Bahraini investment bank repays $200m; remaining cash to be paid off in six months.

GFH confirms deal to refinance $300m debt
BIG DEAL: GFH reached the deal through discussions with 32 financial institutions. (Getty Images)

Bahraini Islamic investment bank Gulf Finance House (GFH) has secured a deal to refinance its $300 million syndicated facility, which was due on Wednesday.

As expected, the bank has repaid $200 million and replaced the old facility with a new $100 million murabaha, which has a tenor of six months.
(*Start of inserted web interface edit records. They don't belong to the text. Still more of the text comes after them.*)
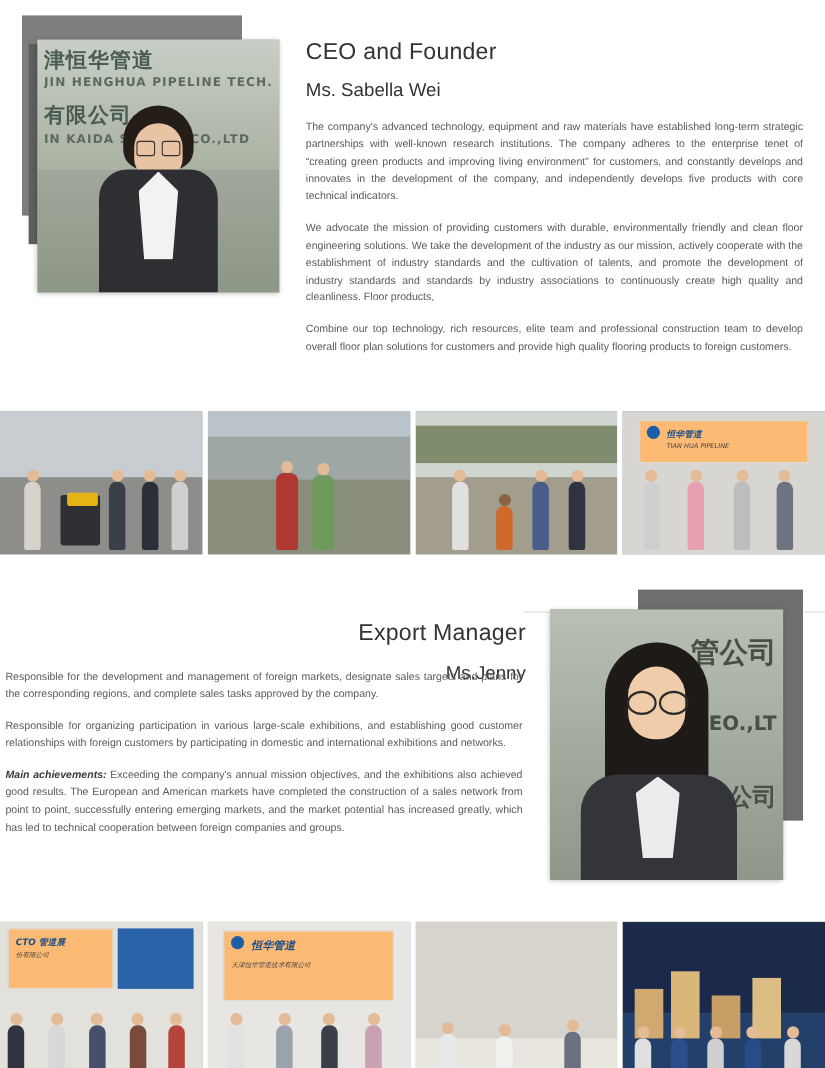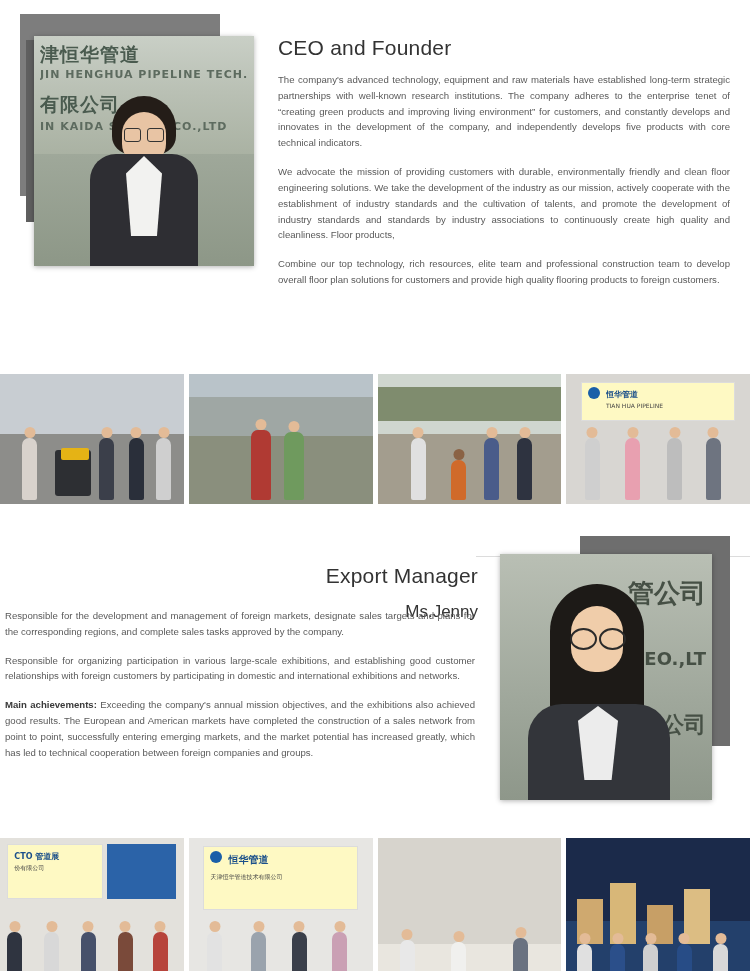--- a/index.html
+++ b/index.html
@@ -279,6 +279,7 @@
 
   <div class="ceo-text">
     <h2 class="role-title">CEO and Founder</h2>
+    <h3 class="role-name">Ms. Sabella Wei</h3>
     <p class="body">The company's advanced technology, equipment and raw materials have established long-term strategic partnerships with well-known research institutions. The company adheres to the enterprise tenet of “creating green products and improving living environment” for customers, and constantly develops and innovates in the development of the company, and independently develops five products with core technical indicators.</p>
     <p class="body">We advocate the mission of providing customers with durable, environmentally friendly and clean floor engineering solutions. We take the development of the industry as our mission, actively cooperate with the establishment of industry standards and the cultivation of talents, and promote the development of industry standards and standards by industry associations to continuously create high quality and cleanliness. Floor products,</p>
     <p class="body">Combine our top technology, rich resources, elite team and professional construction team to develop overall floor plan solutions for customers and provide high quality flooring products to foreign customers.</p>

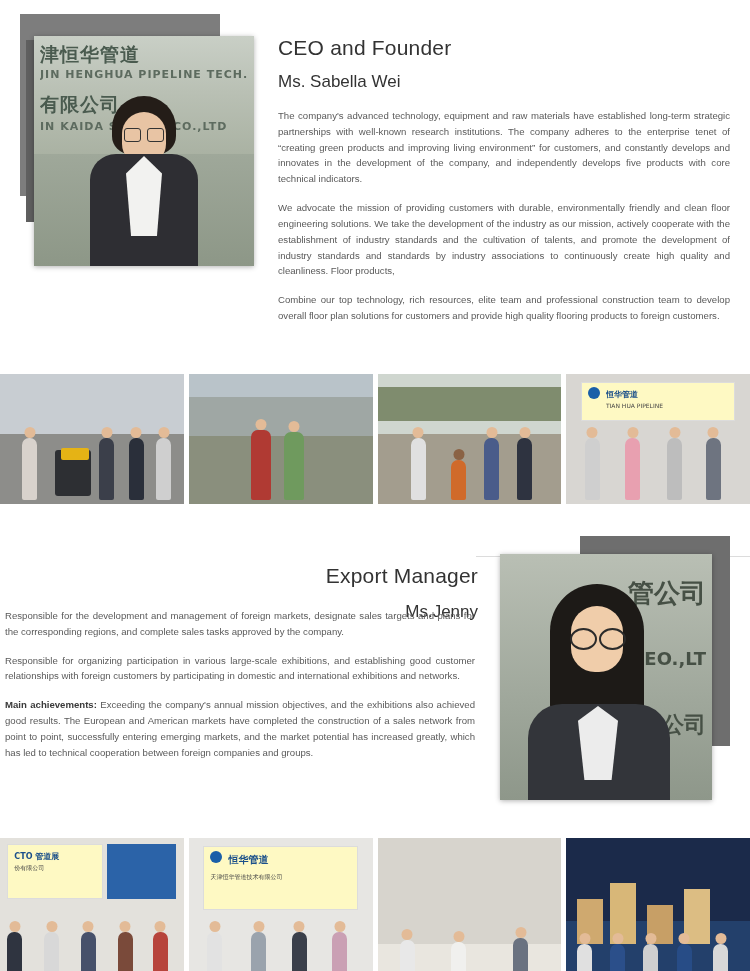--- a/index.html
+++ b/index.html
@@ -158,7 +158,7 @@
   .fig.dark:before { background:#8a6244; }
   .banner {
     position:absolute; left:8%; right:8%; top:6%; height:30%;
-    background:#fef9c3; border:1px solid #dcdcdc;
+    background:#fdba74; border:1px solid #dcdcdc;font-style:italic;
   }
   .banner .bt {
     position:absolute; left:6px; top:6px; right:6px;

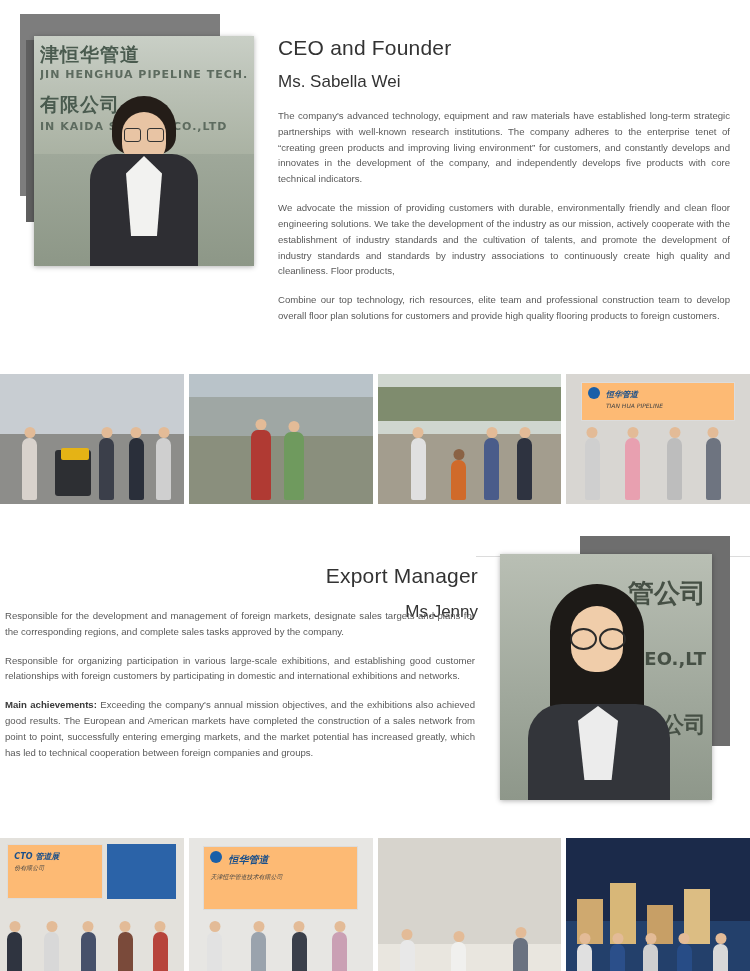--- a/index.html
+++ b/index.html
@@ -198,7 +198,7 @@
     width: 470px;
   }
   .export-text p.body { font-size: 9.6px; margin-bottom: 13px; }
-  .export-text b { color: #3a3a3a; }
+  .export-text b { color: #3a3a3a; font-style: italic; }
 
   .jenny-photo-wrap {
     position: absolute;

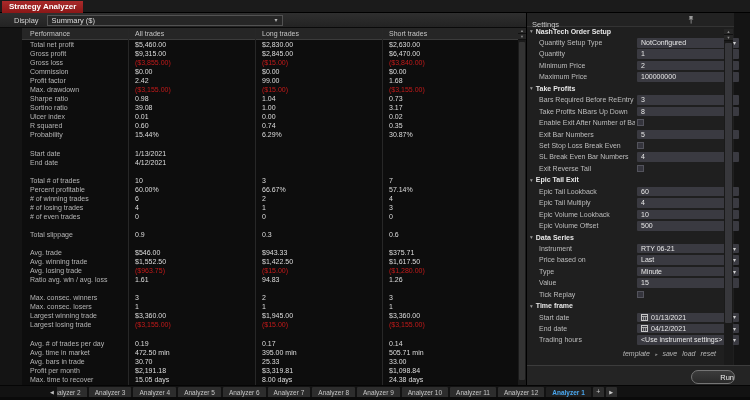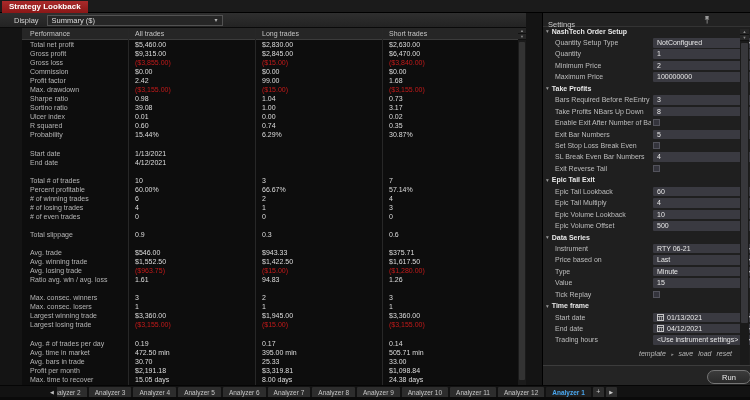--- a/index.html
+++ b/index.html
@@ -87,7 +87,7 @@
 <div class="window">
 
   <div class="titlebar">
-    <div class="title-tab">Strategy Lookback</div>
+    <div class="title-tab">Strategy Analyzer</div>
   </div>
 
   <div class="toolbar">

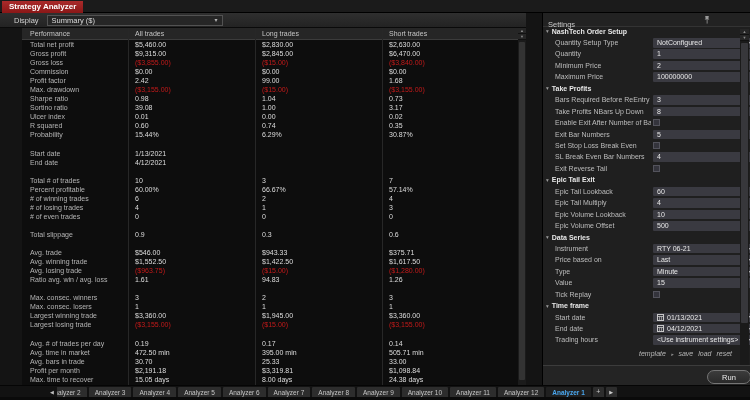--- a/index.html
+++ b/index.html
@@ -14,7 +14,7 @@
   
   .toolbar { position:absolute; left:0; top:13px; width:526px; height:15px; background:linear-gradient(#2f2f2f,#232323); border-bottom:1px solid #0a0a0a; display:flex; align-items:center; }
   .display-label { margin-left:14px; font-size:7.5px; color:#cfcfcf; }
-  .display-select { margin-left:8px; width:176px; height:11px; background:#262626; border:1px solid #525252; display:flex; align-items:center; justify-content:space-between; padding:0 4px; font-size:7.5px; color:#dcdcdc; }
+  .display-select { margin-left:8px; width:236px; height:11px; background:#262626; border:1px solid #525252; display:flex; align-items:center; justify-content:space-between; padding:0 4px; font-size:7.5px; color:#dcdcdc; }
   .chev { font-size:6px; color:#b5b5b5; line-height:1; }
 
   

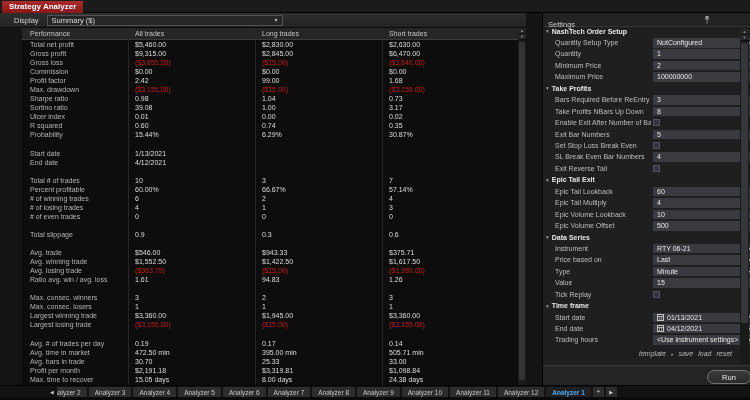--- a/index.html
+++ b/index.html
@@ -37,7 +37,7 @@
   .tthumb { position:absolute; left:1px; top:14px; width:6px; height:338px; background:#333; border-radius:1px; }
 
   
-  .settings { position:absolute; left:526px; top:13px; width:208px; height:372px; background:#1f1f1f; border-left:1px solid #000;margin-left:16px; }
+  .settings { position:absolute; left:526px; top:13px; width:208px; height:372px; background:#1f1f1f; border-left:1px solid #000; }
   .settings-title { position:relative; height:14px; border-bottom:1px solid #333; background:#222; }
   .settings-title span { font-size:7.5px; color:#c8c8c8; line-height:14px; padding-left:5px; }
   .pin-icon { position:absolute; right:38px; top:2px; width:10px; height:10px; }

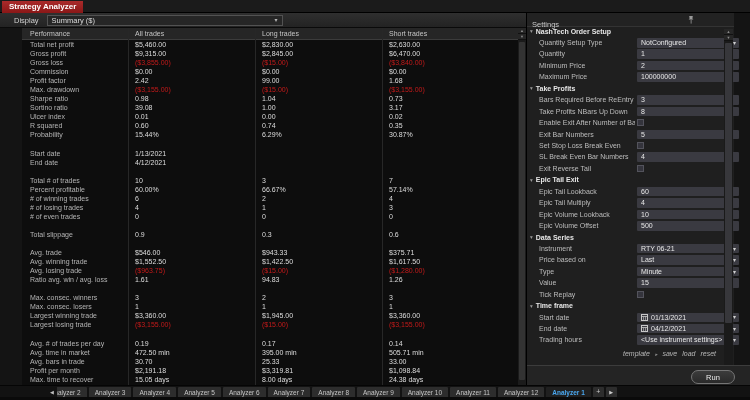--- a/index.html
+++ b/index.html
@@ -62,7 +62,7 @@
   .sfooter-links .lnk { color:#b8b8b8; }
   .sfooter-links .arr { font-size:5px; line-height:9px; color:#8a8a8a; }
   .sfooter-bar { position:absolute; left:0; top:352px; width:224px; height:20px; background:#242424; border-top:1px solid #3c3c3c; }
-  .run-btn { position:absolute; right:16px; top:4px; width:44px; height:14px; background:linear-gradient(#3c3c3c,#2a2a2a); border:1px solid #757575; border-radius:7px; color:#ececec; font-size:7.5px; text-align:center; line-height:13px; }
+  .run-btn { position:absolute; right:16px; top:4px; width:44px; height:14px; background:linear-gradient(#3c3c3c,#2a2a2a); border:1px solid #757575; border-radius:7px; color:#ececec; font-size:7.5px; text-align:right; line-height:13px; }
 
   
   .sscroll { position:absolute; right:1px; top:16px; width:9px; height:336px; background:#1a1a1a; }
Over the last two months or so, GFH has been hit with three ratings downgrades by Standard & Poor’s (S&P) due to a liquidity position that the agency described as being “under immediate and severe stress.”

GFH reached the deal through discussions with 32 financial institutions - led by German bank WestLB – during which the Bahraini firm elaborated on its plans to increase revenue streams and sell non-core assets.

“This agreement is indicative of lenders confidence in GFH’s business model, its ability to generate sustained revenue and return to profitability. We are happy with the agreement which shows the confidence in the strong financial position of the Kingdom of Bahrain,” said GFH chairman Esam Janahi.

GFH acting CEO Ted Pretty claimed that the bank was only of a very few institutions that had chosen to pay off some of their commitments rather than refinancing their full facilities.

“We believe that the terms of the refinancing provide GFH with the necessary time to execute the comprehensive plan presented to the banks to return to profitability,”  said David Pepper, head of the CEEMEA Syndicate at WestLB.

“The fact that GFH was able to secure unanimous support of the banking group is as a direct result of the pragmatic way in which all parties approached the situation.”